10.2. Further, in the case of Brij Bhushan Lal Parduman Kumar v. Commissioner of Income-tax [1978] 115 ITR 524 (SC), Hon’ble Supreme Court have held that the authority making a best judgment assessment must make an honest and fair estimate of the income of the assessee and though arbitrariness cannot be avoided in such estimate the same must not be capricious but should have a reasonable nexus to the available material and the circumstances of the case. 10.3. Similarly, in Tara Singh v. Income-tax Officer, Ward III Khanna [2017] 81 taxmann.com 293 (Punjab & Haryana) it has been held that Law in respect of best judgment assessment is well settled. The assessing
12 ITA No. 12/Kol/2024 Prem Prasad, AY: 2017-18. authority while making the best judgment assessment should arrive at its conclusion without any bias and on rational basis. That authority should not be vindictive or capricious. If the estimate made by the assessing authority is a bona fide estimate and is based on a rational basis, the fact that there is no good proof in support of that estimate is immaterial. Prima facie, the assessing authority is the best judge of the situation. It is his best judgment and not of anyone else. Hence, in the best judgment order, the income has to be estimated even though some element of guess work is involved. 11. Similar issue relating to cash deposited during the demonetisation period also came up before the ITAT SMC-'A' Bench, Bangalore in the case of Shri Aijaz Ahmed Suri Vs.

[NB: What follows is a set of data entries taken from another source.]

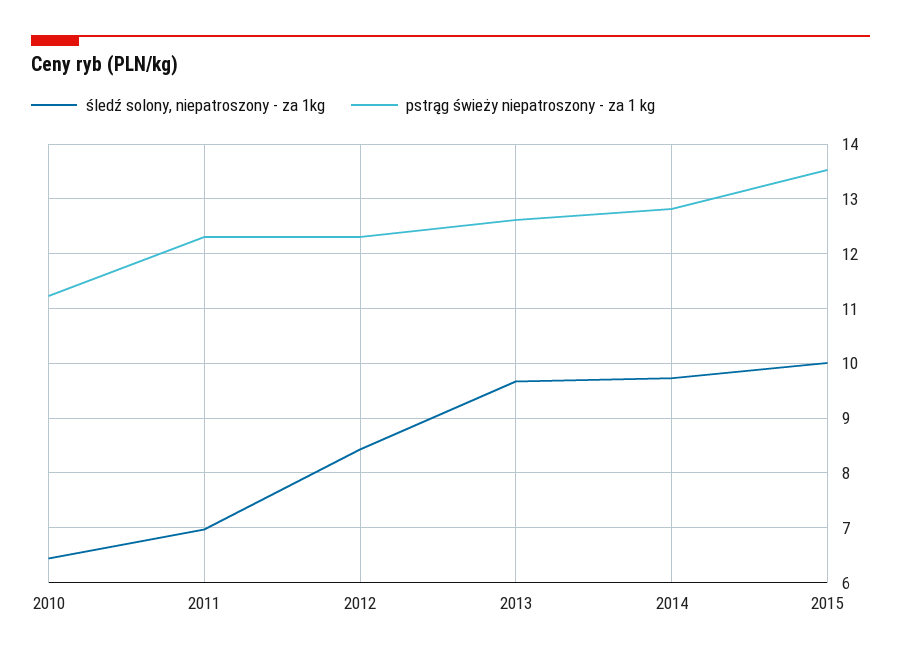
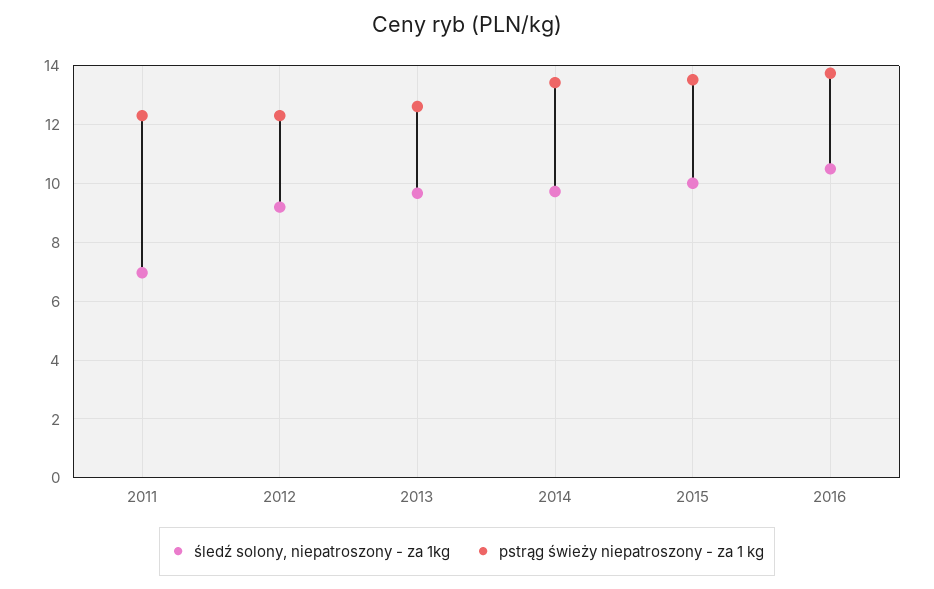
śledź solony, niepatroszony - za 1kg, 2010: 6.4 -> none
pstrąg świeży niepatroszony - za 1 kg, 2010: 11.2 -> none
śledź solony, niepatroszony - za 1kg, 2012: 8.4 -> 9.25
pstrąg świeży niepatroszony - za 1 kg, 2014: 12.8 -> 13.5
śledź solony, niepatroszony - za 1kg, 2016: none -> 10.5
pstrąg świeży niepatroszony - za 1 kg, 2016: none -> 13.75

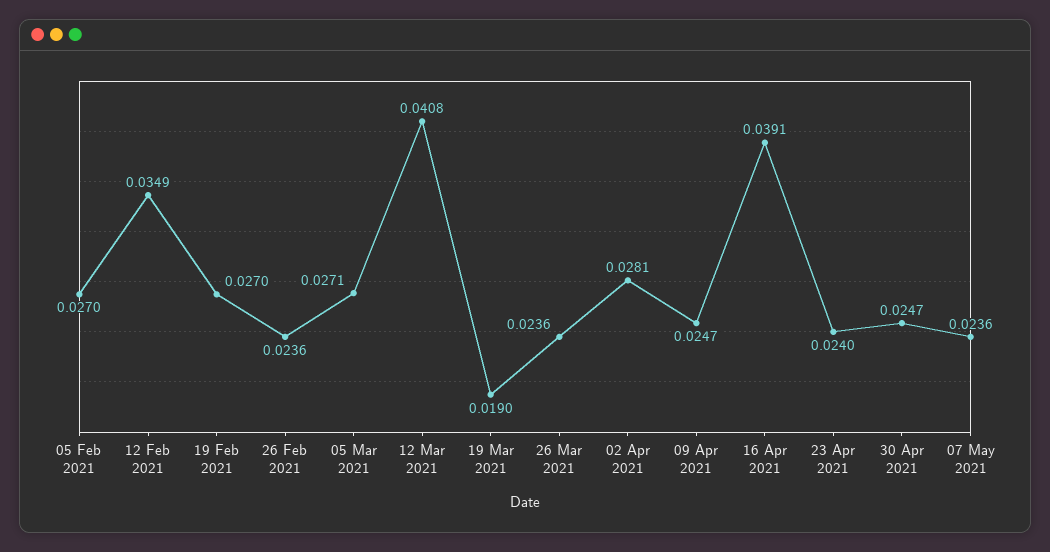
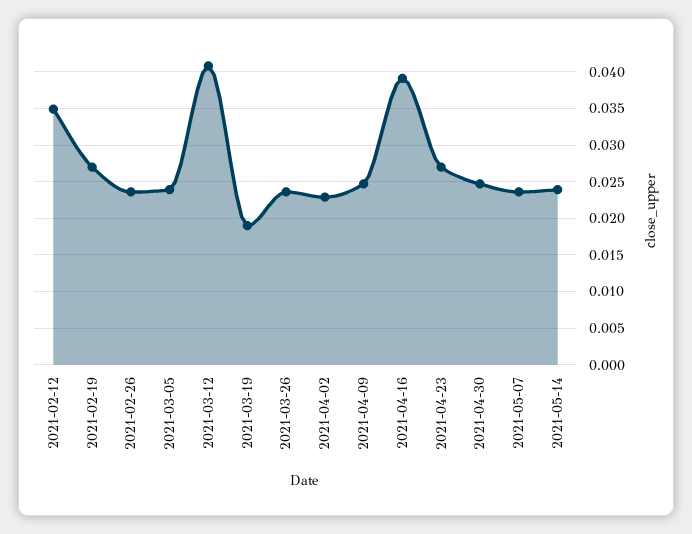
05 Feb 2021: 0.027 -> none
05 Mar 2021: 0.0271 -> 0.024
02 Apr 2021: 0.0281 -> 0.023
23 Apr 2021: 0.024 -> 0.027
2021-05-14: none -> 0.024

The Income Tax Officer, Ward – 1, Bagalkot, in which the following procedure has been prescribed for assessing the unexplained deposit:
We have carefully gone through the various standard operating procedures laid down by the central board of direct taxes issued from time to time in case of operation clean. The 1st of such instruction was issued on 21/02/2017 by instruction number 03/2017. The 2nd instruction was issued on 03/03/2017 instruction number 4/2017. The 3rd instruction was in the form of a circular dated 15/11/2017 in F.No. 225/363/2017-ITA.II and the last one dated 09/08/2019 in F.no.225/145/2019- ITA.II. These instructions give a hint regarding what kind of investigation, enquiry, evidences that the assessing officer is required to take into consideration for the purpose of assessing such cases. 7. In one of such instructions dated 09/08/2019 speaks about the comparative analysis of cash deposits, cash sales, month wise cash sales and cash deposits. It also provides that whether in such cases the books of accounts have been rejected or not where substantial evidences of vide variation be found between these statistical analyses. Therefore, it is very important to note that whether the case of the assessee falls into statistical analysis, which suggests that there is a booking of sales, which is non-existent and thereby unaccounted money of the assessee in old currency notes (SBN) have been pumped into as unaccounted money. 8. Instruction 21/02/2017 issued by the CBDT suggests some indicators towards verifying the suspicion of backdating of cash. It also suggests indicators to identify abnormal jump in cash trials on identifiable persons as compared to earlier history in the previous year. Therefore, in our opinion it is important to examine whether
13 ITA No. 12/Kol/2024 Prem Prasad, AY: 2017-18. assessee falls into any of these categories and transfer of deposit of cash is not in line with history of transactions in the preceding assessment years. 9. The assessee is directed to establish all relevant details to substantiate its claim in line with the above applicable instructions based on the facts in present case. We are aware of the fact that not every deposit during the demonetisation period would fall under category of unaccounted cash. However, the burden is on the assessee to establish the genuineness of the deposit in order to fall outside the scope of unaccounted cash. Assessee is directed to furnish PAN and address details of the depositors from whom loan repayment has been accepted in cash. The Ld.AO shall verify all the details / evidences filed by the assessee based on the above direction and to consider the claim in accordance with law. 11.1 Further, in the case of Jagjit Singh v. Income-tax Officer* [2023] 149 taxmann.com 48 (Amritsar - Trib.), it has been held as under:
We heard the rival submission and relied on the documents available on the record. Considering the order of the revenue authorities the assessee was not able to submit the confirmation from the sundry debtor, M/s AD Traders. The confirma- tion is annexed with the paper book of the assessee APB page no. 3. The assessee received SBN during demonetization period on dated 10-11-2016. The amount was deposited in the bank account. The amount was received before the appointed day i.e., dated 31-12-2016. So, the assessee shall not in a violation for receiving SBN as per the Act. In Income-tax Act the source was unexplained before the revenue authorities as the evidence was not able to submit before any of the lower author- ities by the assessee. Considering the factual matrix here we direct to set aside the matter before the ld.AO for necessary verification de novo. Both the revenue and the counsel of the assessee had not made any objection for remanding back the issue before the ld. AO. Needless to say, that the AO shall provide proper and adequate opportunity of being heard to the assessee in set aside proceedings. The evidence/explanation submitted by assessee in its defence shall be admitted by the AO and adjudicated on merits in accordance with law. We order accordingly. Accordingly, the appeal of the assessee is remanded back to the ld. AO as per above terms.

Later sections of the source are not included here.